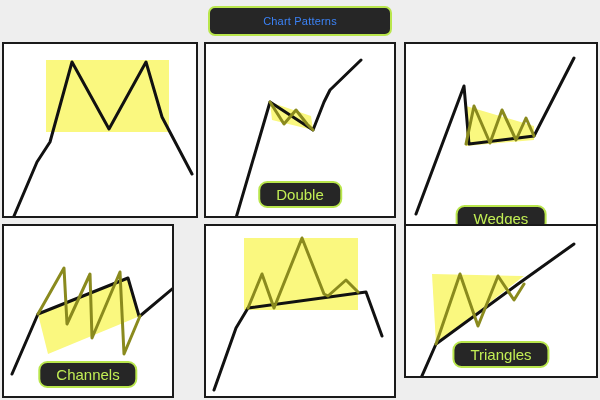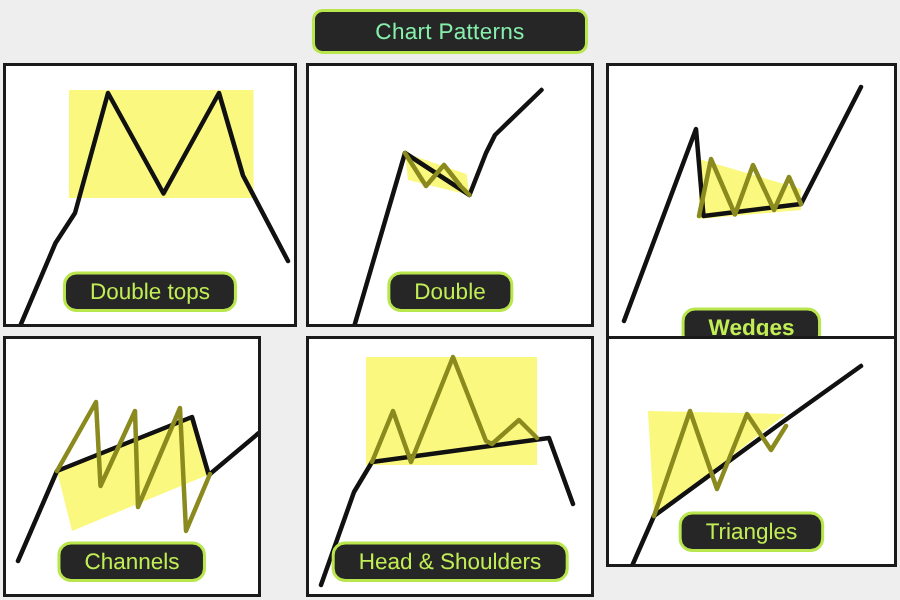--- a/index.html
+++ b/index.html
@@ -22,22 +22,22 @@
     height: 30px;
     box-sizing: border-box;
     background: #262626;
     border: 2px solid #b9e64c;
     border-radius: 7px;
     display: flex;
     align-items: center;
     justify-content: center;
   }
   #title-badge .badge-text {
-    color: #86efac;
-    font-size: 15px;
+    color: #3b82f6;
+    font-size: 11px;
     letter-spacing: 0.2px;
     line-height: 1;
   }
   .panel {
     position: absolute;
     box-sizing: border-box;
     background: #ffffff;
     border: 2px solid #1a1a1a;
     overflow: hidden;
   }
@@ -74,37 +74,34 @@
 
 <div id="title-badge">
   <span class="badge-text">Chart Patterns</span>
 </div>
 
 <div class="panel" style="left:2px; top:42px; width:196px; height:176px;">
   <svg width="192" height="172" viewBox="0 0 192 172">
     <polygon fill="#faf87f" points="42,16 165,16 165,88 42,88"></polygon>
     <polyline fill="none" stroke="#111111" stroke-width="3" stroke-linejoin="round" stroke-linecap="round" points="10,172 33,118 46,98 68,18 105,85 142,18 158,73 188,130"></polyline>
   </svg>
-  <div class="panel-label">
-    <span class="label-text">Double tops</span>
-  </div>
 </div>
 
 <div class="panel" style="left:204px; top:42px; width:192px; height:176px;">
   <svg width="188" height="172" viewBox="0 0 188 172">
     <polygon fill="#faf87f" points="64,58 105,72 107,86 66,76"></polygon>
     <polyline fill="none" stroke="#111111" stroke-width="3" stroke-linejoin="round" stroke-linecap="round" points="30,174 64,58 107,86 118,58 124,46 155,16"></polyline>
     <polyline fill="none" stroke="#8a8a1e" stroke-width="3" stroke-linejoin="round" stroke-linecap="round" points="64,58 78,80 90,66 101,80 107,86"></polyline>
   </svg>
   <div class="panel-label">
     <span class="label-text">Double</span>
   </div>
 </div>
 
-<div class="panel" style="left:404px; top:42px; width:194px; height:200px;font-weight:bold;">
+<div class="panel" style="left:404px; top:42px; width:194px; height:200px;">
   <svg width="190" height="172" viewBox="0 0 190 172">
     <polygon fill="#faf87f" points="60,62 128,82 128,96 60,102"></polygon>
     <polyline fill="none" stroke="#111111" stroke-width="3" stroke-linejoin="round" stroke-linecap="round" points="10,170 58,42 63,100 128,92 168,14"></polyline>
     <polyline fill="none" stroke="#8a8a1e" stroke-width="3" stroke-linejoin="round" stroke-linecap="round" points="60,100 68,62 84,99 96,66 110,96 120,74 128,92"></polyline>
   </svg>
   <div class="panel-label">
     <span class="label-text">Wedges</span>
   </div>
 </div>
 
@@ -118,23 +115,20 @@
     <span class="label-text">Channels</span>
   </div>
 </div>
 
 <div class="panel" style="left:204px; top:224px; width:192px; height:174px;">
   <svg width="188" height="170" viewBox="0 0 188 170">
     <polygon fill="#faf87f" points="38,12 152,12 152,84 38,84"></polygon>
     <polyline fill="none" stroke="#111111" stroke-width="3" stroke-linejoin="round" stroke-linecap="round" points="8,164 30,102 42,82 160,66 176,110"></polyline>
     <polyline fill="none" stroke="#8a8a1e" stroke-width="3" stroke-linejoin="round" stroke-linecap="round" points="42,82 56,48 68,82 96,12 118,68 122,70 140,54 152,66"></polyline>
   </svg>
-  <div class="panel-label">
-    <span class="label-text">Head &amp; Shoulders</span>
-  </div>
 </div>
 
 <div class="panel" style="left:404px; top:224px; width:194px; height:154px;">
   <svg width="190" height="170" viewBox="0 0 190 170">
     <polygon fill="#faf87f" points="26,48 118,50 30,118"></polygon>
     <polyline fill="none" stroke="#111111" stroke-width="3" stroke-linejoin="round" stroke-linecap="round" points="8,168 30,118 112,58 168,18"></polyline>
     <polyline fill="none" stroke="#8a8a1e" stroke-width="3" stroke-linejoin="round" stroke-linecap="round" points="30,118 54,48 72,100 92,50 108,74 118,58"></polyline>
   </svg>
   <div class="panel-label">
     <span class="label-text">Triangles</span>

What is needed
The entries above are to be returned exactly, without their pictures.

Answer to this exercise
--- a/index.html
+++ b/index.html
@@ -22,22 +22,22 @@
     height: 30px;
     box-sizing: border-box;
     background: #262626;
     border: 2px solid #b9e64c;
     border-radius: 7px;
     display: flex;
     align-items: center;
     justify-content: center;
   }
   #title-badge .badge-text {
-    color: #86efac;
-    font-size: 15px;
+    color: #3b82f6;
+    font-size: 11px;
     letter-spacing: 0.2px;
     line-height: 1;
   }
   .panel {
     position: absolute;
     box-sizing: border-box;
     background: #ffffff;
     border: 2px solid #1a1a1a;
     overflow: hidden;
   }
@@ -74,37 +74,34 @@
 
 <div id="title-badge">
   <span class="badge-text">Chart Patterns</span>
 </div>
 
 <div class="panel" style="left:2px; top:42px; width:196px; height:176px;">
   <svg width="192" height="172" viewBox="0 0 192 172">
     <polygon fill="#faf87f" points="42,16 165,16 165,88 42,88"></polygon>
     <polyline fill="none" stroke="#111111" stroke-width="3" stroke-linejoin="round" stroke-linecap="round" points="10,172 33,118 46,98 68,18 105,85 142,18 158,73 188,130"></polyline>
   </svg>
-  <div class="panel-label">
-    <span class="label-text">Double tops</span>
-  </div>
 </div>
 
 <div class="panel" style="left:204px; top:42px; width:192px; height:176px;">
   <svg width="188" height="172" viewBox="0 0 188 172">
     <polygon fill="#faf87f" points="64,58 105,72 107,86 66,76"></polygon>
     <polyline fill="none" stroke="#111111" stroke-width="3" stroke-linejoin="round" stroke-linecap="round" points="30,174 64,58 107,86 118,58 124,46 155,16"></polyline>
     <polyline fill="none" stroke="#8a8a1e" stroke-width="3" stroke-linejoin="round" stroke-linecap="round" points="64,58 78,80 90,66 101,80 107,86"></polyline>
   </svg>
   <div class="panel-label">
     <span class="label-text">Double</span>
   </div>
 </div>
 
-<div class="panel" style="left:404px; top:42px; width:194px; height:200px;font-weight:bold;">
+<div class="panel" style="left:404px; top:42px; width:194px; height:200px;">
   <svg width="190" height="172" viewBox="0 0 190 172">
     <polygon fill="#faf87f" points="60,62 128,82 128,96 60,102"></polygon>
     <polyline fill="none" stroke="#111111" stroke-width="3" stroke-linejoin="round" stroke-linecap="round" points="10,170 58,42 63,100 128,92 168,14"></polyline>
     <polyline fill="none" stroke="#8a8a1e" stroke-width="3" stroke-linejoin="round" stroke-linecap="round" points="60,100 68,62 84,99 96,66 110,96 120,74 128,92"></polyline>
   </svg>
   <div class="panel-label">
     <span class="label-text">Wedges</span>
   </div>
 </div>
 
@@ -118,23 +115,20 @@
     <span class="label-text">Channels</span>
   </div>
 </div>
 
 <div class="panel" style="left:204px; top:224px; width:192px; height:174px;">
   <svg width="188" height="170" viewBox="0 0 188 170">
     <polygon fill="#faf87f" points="38,12 152,12 152,84 38,84"></polygon>
     <polyline fill="none" stroke="#111111" stroke-width="3" stroke-linejoin="round" stroke-linecap="round" points="8,164 30,102 42,82 160,66 176,110"></polyline>
     <polyline fill="none" stroke="#8a8a1e" stroke-width="3" stroke-linejoin="round" stroke-linecap="round" points="42,82 56,48 68,82 96,12 118,68 122,70 140,54 152,66"></polyline>
   </svg>
-  <div class="panel-label">
-    <span class="label-text">Head &amp; Shoulders</span>
-  </div>
 </div>
 
 <div class="panel" style="left:404px; top:224px; width:194px; height:154px;">
   <svg width="190" height="170" viewBox="0 0 190 170">
     <polygon fill="#faf87f" points="26,48 118,50 30,118"></polygon>
     <polyline fill="none" stroke="#111111" stroke-width="3" stroke-linejoin="round" stroke-linecap="round" points="8,168 30,118 112,58 168,18"></polyline>
     <polyline fill="none" stroke="#8a8a1e" stroke-width="3" stroke-linejoin="round" stroke-linecap="round" points="30,118 54,48 72,100 92,50 108,74 118,58"></polyline>
   </svg>
   <div class="panel-label">
     <span class="label-text">Triangles</span>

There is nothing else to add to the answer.